PHA is rare [7, 12], and literature reports on this subject have been limited. In particular, there have been minimal data reported on the underlying genetics of PHA from Arab populations in whom consanguinity rates are high [16]. Thus, this report describes the largest series of patients with PHA 1b from Saudi Arabia and Oman. It presents their clinical, biochemical, and underlying mutations and provides an analysis of their genotype-phenotype correlations. To the best of our knowledge, this is also the largest series of patients with PHA reported in the literature and the only study involving this highly consanguineous Arab population.
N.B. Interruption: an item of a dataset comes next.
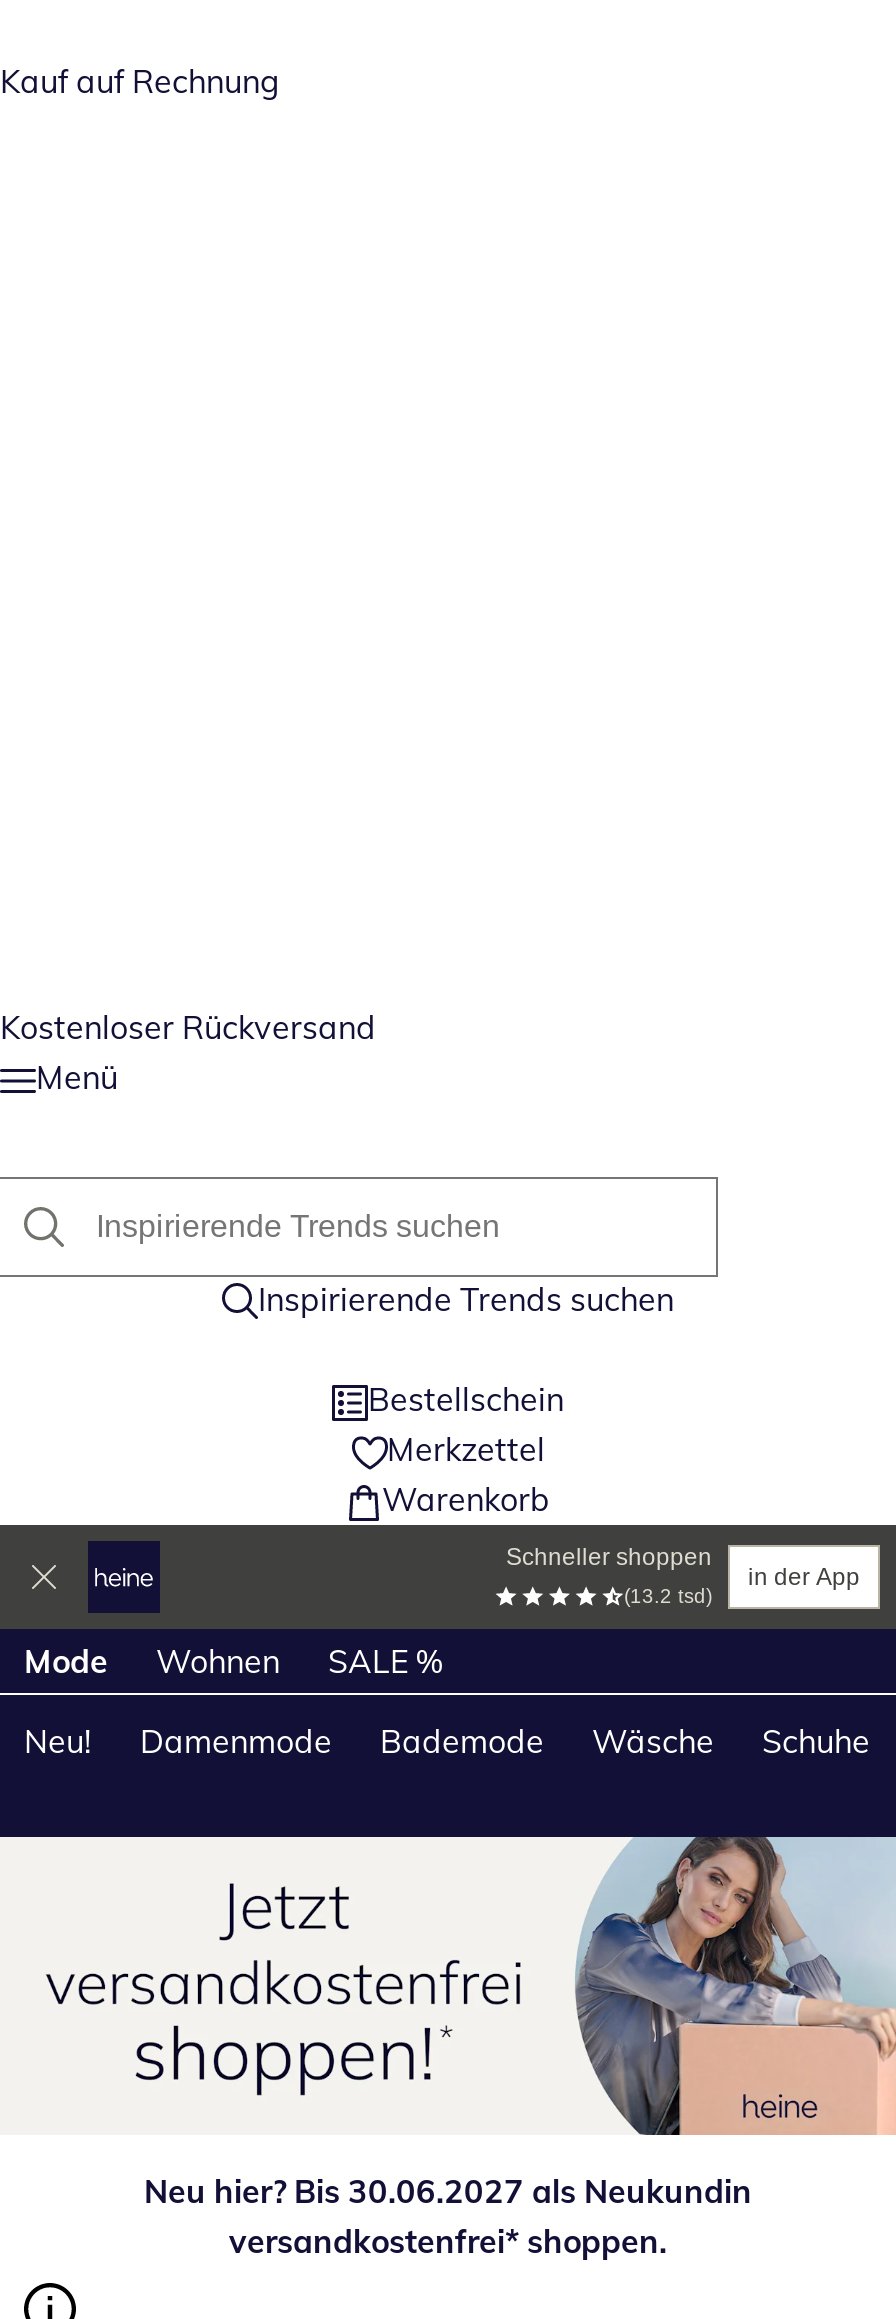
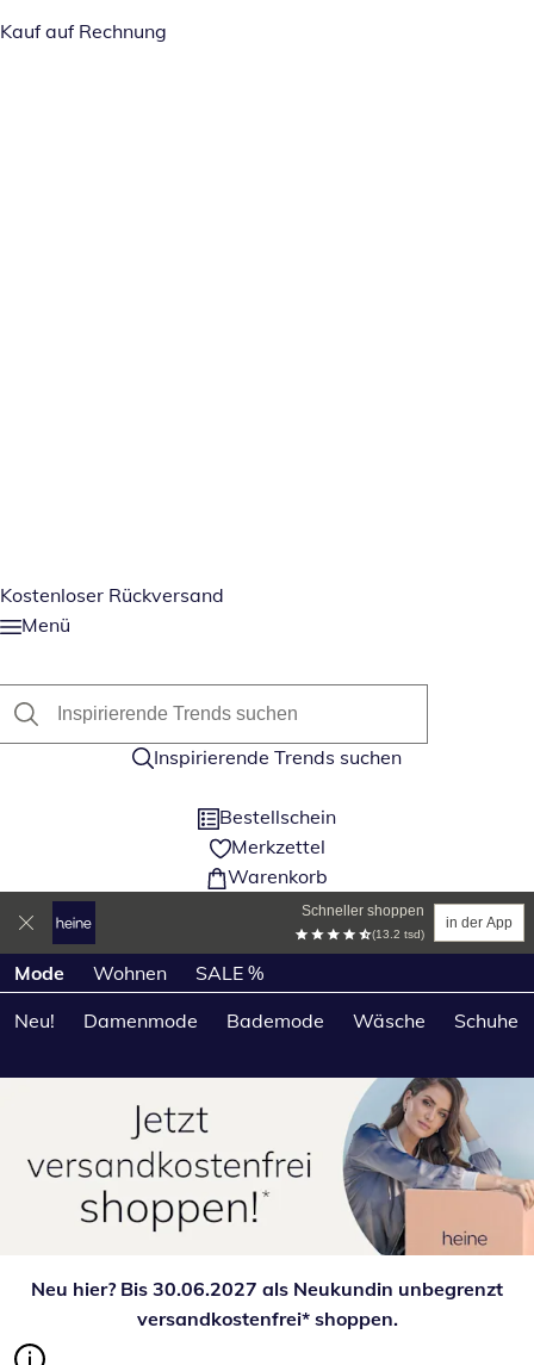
[144,2171,752,2211] Neu hier? Bis 30.06.2027 als Neukundin -> [31,1277,503,1301] Neu hier? Bis 30.06.2027 als Neukundin unbegrenzt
These findings show a unique genotype, with several novel mutations of different types, including missense, nonsense, splice-site mutations, and small and gross gene deletions.

Methods

The study was approved by the Institutional Review Board of the King Faisal Specialist Hospital & Research Centre (KFSHRC), Riyadh, Saudi Arabia. KFSHRC is a major tertiary care academic center, to which most cases of PHA and other rare genetic diseases are referred for management. Informed consents were obtained from the patients or their guardians. Five cases from 2 Omani families were diagnosed and managed in Oman, and their genetic testing was performed at KFSHRC.

Patients

This study included 22 patients from 13 families. Five patients came from 2 families from Muscat, Oman, and 17 patients came from 11 families from Saudi Arabia (Table 1). Ten were females, and 12 were males. All parents of the 22 patients were first-degree cousins. The clinical and biochemical features are summarized in Table 1.

Table 1:

Clinical and biochemical characteristics of 22 patients with PHA 1b

Clinical feature	No/total (%)
Age at presentation, Median (range) days	2.5 (1-10)
Current age, Median (range) years	12.5 (3-31)
Family history of PHA 1b	17/22 (77.3)
Vomiting and dehydration	21/22 (95.5)
Hypotension	11/22 (50)
Respiratory symptoms	16/22 (72.7)
Dermatitis	7/22 (31.8)
Urinary Tract infection	5/22 (22.7)
Polyuria	7/22 (31.8)
Current height below the mean, No. of patients	20/22 (91)
Median height SD below the mean	−1.5 (−0.4 to –3.0)
Current Weight below the mean, No. of patients	17/22 (77.3)
Median Weight SD below the mean	−1.5 (−0.8 to –3.0)
Biochemical values*	Median (Range)
Lowest Serum Na (mmol/l)	122 (110-132)
Lowest serum Cl (mmol/l)	88 (81-108)
Lowest serum HCO3 (mmol/l)	15 (10-18)
Highest Serum K (mmol/l)	7.5 (4.2-13)
Serum renin, mU/l	241 (52-832)
Serum aldosterone, pmol/l	7078 (751-11980)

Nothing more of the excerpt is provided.